Une fois encore, les Genevois expriment leur mécontentement en votant contre leur propre intérêt. Notre commentaire

Une fois de plus, les Genevois ont exprimé leur ras-le-bol, à l’occasion d’une votation où ils auraient dû le mettre de côté. En refusant la loi sur les transports, ils se privent d’un compromis qui promettait, certes, une toute petite augmentation du prix de leurs bus et trams, mais surtout une hausse de la subvention étatique.

Un compromis accepté par la droite et le centre, et soutenu par les Verts, qui ne s’y étaient pas trompés: à vouloir raboter encore sur les prix, les prestations ne pouvaient qu’en pâtir. C’est malheureusement ce qui va arriver.

Notre article sur le vote: Les Genevois refusent la hausse des prix des transports publics

Les transports publics genevois sont les moins chers de Suisse

Pourtant, le prix des transports publics genevois est le moins cher de Suisse. Après l’acceptation de l’initiative Avivo en 2014, ceux-ci avaient littéralement fondu – 200 francs de moins pour l’abonnement général, qui coûte 500 francs.

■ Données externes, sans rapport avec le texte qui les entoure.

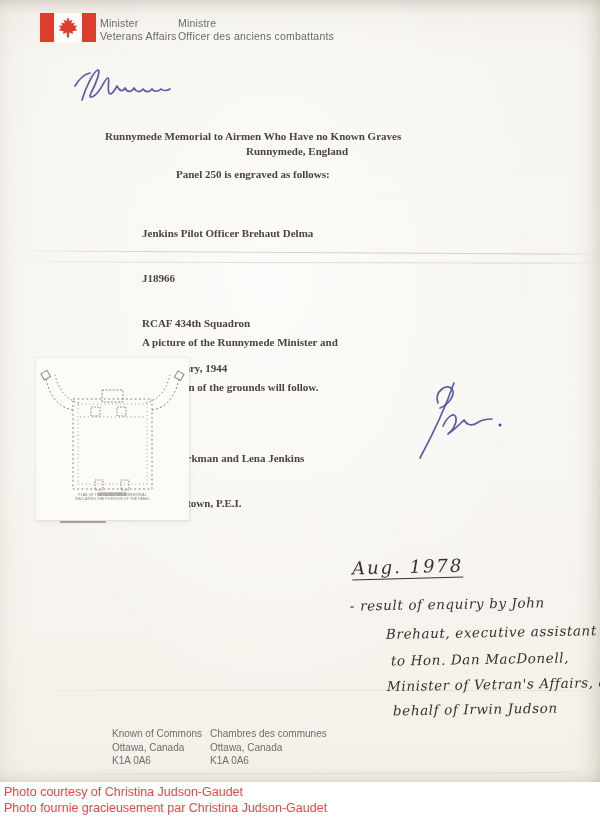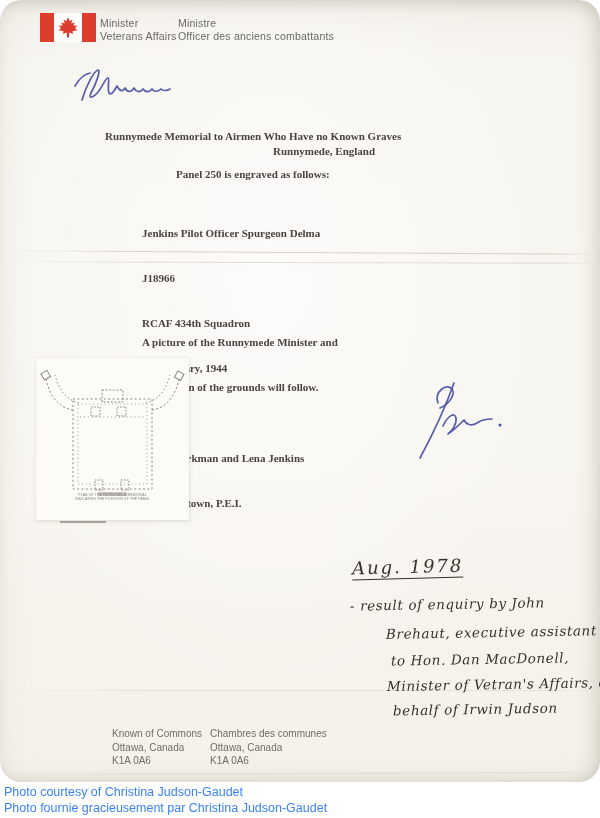--- a/index.html
+++ b/index.html
@@ -16,7 +16,6 @@
                 inset -12px 0 20px -10px rgba(124,112,88,.22),
                 inset 0 10px 16px -10px rgba(124,112,88,.25),
                 inset 0 -8px 14px -10px rgba(124,112,88,.18);
-    border-radius: 21px;
   }
   .crease {
     position:absolute; left:0; right:0; height:1px;

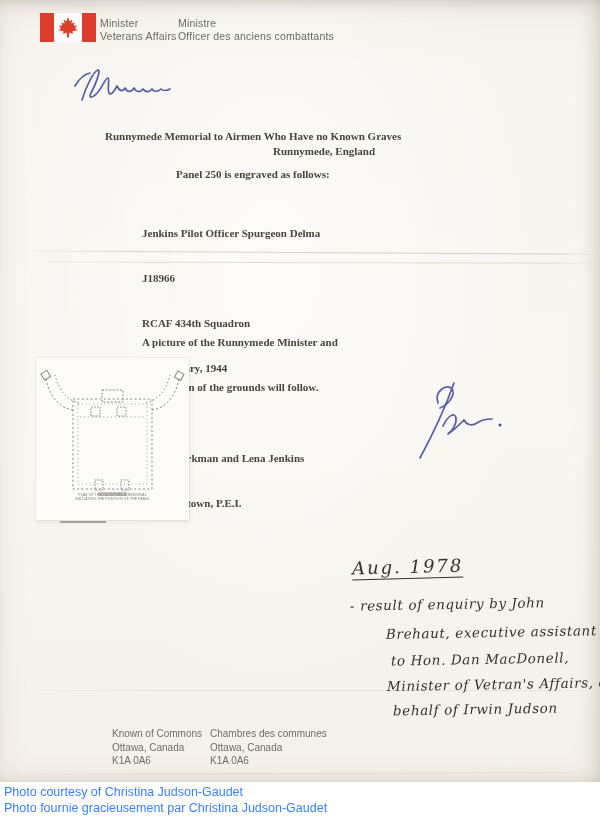--- a/index.html
+++ b/index.html
@@ -86,7 +86,7 @@
     </svg>
 
     <div class="typewriter" style="left:105px; top:129px;">Runnymede Memorial to Airmen Who Have no Known Graves</div>
-    <div class="typewriter" style="left:246px; top:144px;margin-left:27px;">Runnymede, England</div>
+    <div class="typewriter" style="left:246px; top:144px;">Runnymede, England</div>
     <div class="typewriter" style="left:176px; top:167px;">Panel 250 is engraved as follows:</div>
 
     <div class="typewriter" style="left:142px; top:196px;">

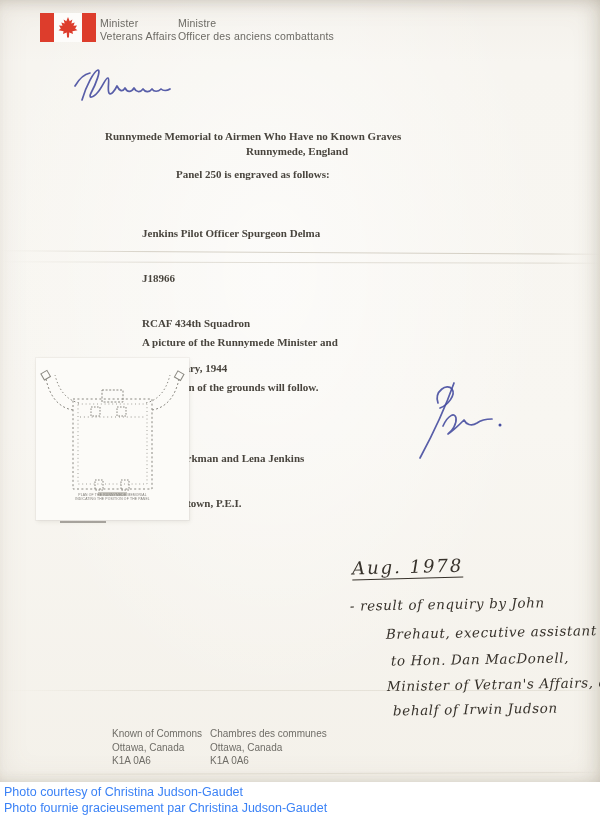--- a/index.html
+++ b/index.html
@@ -90,7 +90,7 @@
     <div class="typewriter" style="left:176px; top:167px;">Panel 250 is engraved as follows:</div>
 
     <div class="typewriter" style="left:142px; top:196px;">
-      <div>Jenkins Pilot Officer Spurgeon Delma</div>
+      <div>Jenkins Pilot Officer Brehaut Delma</div>
       <div>J18966</div>
       <div>RCAF 434th Squadron</div>
       <div>15 February, 1944</div>

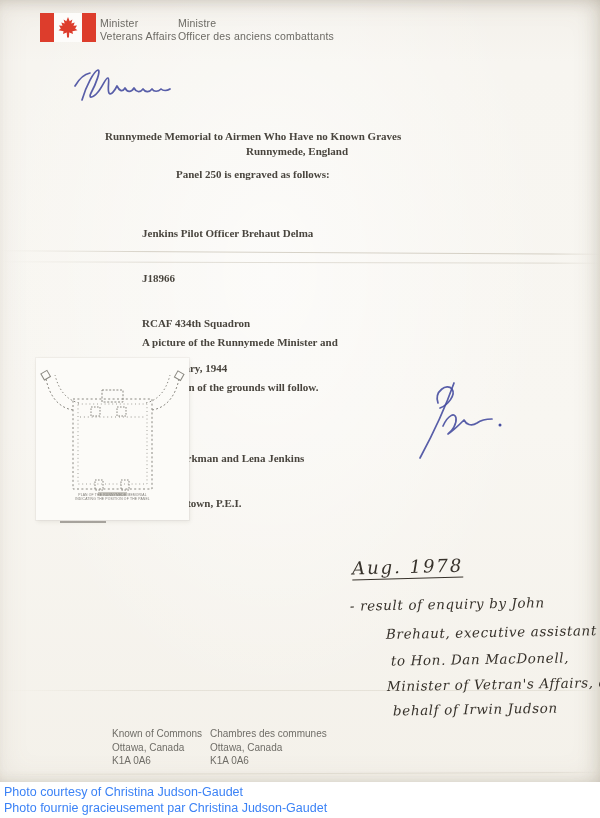--- a/index.html
+++ b/index.html
@@ -50,7 +50,7 @@
   .footer-col { position:absolute; font-size:10px; line-height:13.5px; color:#6f6d67; }
 
   .credits { position:absolute; left:0; top:782px; width:520px; height:36px; background:#ffffff;
-    font-size:12.5px; line-height:16px; color:#3b82f6; padding:2px 0 0 4px; }
+    font-size:12.5px; line-height:16px; color:#ef4444; padding:2px 0 0 4px; }
 </style>
 </head>
 <body>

Ce qui plaçait Genève loin, très loin derrière Lausanne (au moins 740 francs), Bâle (800 francs), Zürich (782 francs pour deux zones) ou Berne, à 790 francs. La manœuvre visait alors à convertir les Genevois aux transports publics. Mais il n’en a rien été. Sans nouveaux clients, donc sans nouvelles rentrées financières, il a donc fallu raboter l’offre. Avec le résultat que l’on sait: lignes estropiées, bus bondés, usagers mécontents, personnel au bord de la crise de nerfs.

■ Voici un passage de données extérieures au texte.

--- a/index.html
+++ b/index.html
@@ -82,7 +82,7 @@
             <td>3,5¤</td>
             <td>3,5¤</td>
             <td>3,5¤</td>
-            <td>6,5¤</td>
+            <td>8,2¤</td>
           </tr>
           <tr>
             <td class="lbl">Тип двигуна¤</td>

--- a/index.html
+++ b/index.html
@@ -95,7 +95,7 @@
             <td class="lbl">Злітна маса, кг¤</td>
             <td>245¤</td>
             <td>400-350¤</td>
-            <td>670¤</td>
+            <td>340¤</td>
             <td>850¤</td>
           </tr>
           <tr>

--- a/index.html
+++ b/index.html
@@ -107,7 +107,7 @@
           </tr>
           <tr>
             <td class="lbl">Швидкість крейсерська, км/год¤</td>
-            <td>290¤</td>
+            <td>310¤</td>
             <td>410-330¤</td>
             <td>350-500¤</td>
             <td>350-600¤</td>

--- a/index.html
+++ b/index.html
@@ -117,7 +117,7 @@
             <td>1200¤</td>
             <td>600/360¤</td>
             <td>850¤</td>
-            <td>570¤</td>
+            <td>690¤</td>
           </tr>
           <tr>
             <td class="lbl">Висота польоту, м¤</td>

Une désastreuse situation cautionnée par les urnes

Ce dimanche entérine cette désastreuse situation. Car on ne voit pas comment la droite et le centre accepteraient d’augmenter la subvention pour étoffer l’offre ou de faire passer tous les contribuables à la caisse. Les Verts le savent bien, qui ont pris leurs responsabilités en soutenant le compromis négocié.

Celui-ci aurait eu une chance de passer si les socialistes n’avaient pas pris le chemin de l’opposition, dans une posture plus démagogique qu’idéologique. Ils auraient dû laisser cela à l’extrême gauche et au Mouvement citoyen genevois, dans leur rôle. S’ils se targuent aujourd’hui d’une victoire, ils doivent savoir au fond qu’elle est une version à la Pyrrhus. Car il faudra une nouvelle fois tailler dans les prestations. Le low cost sera cher payé.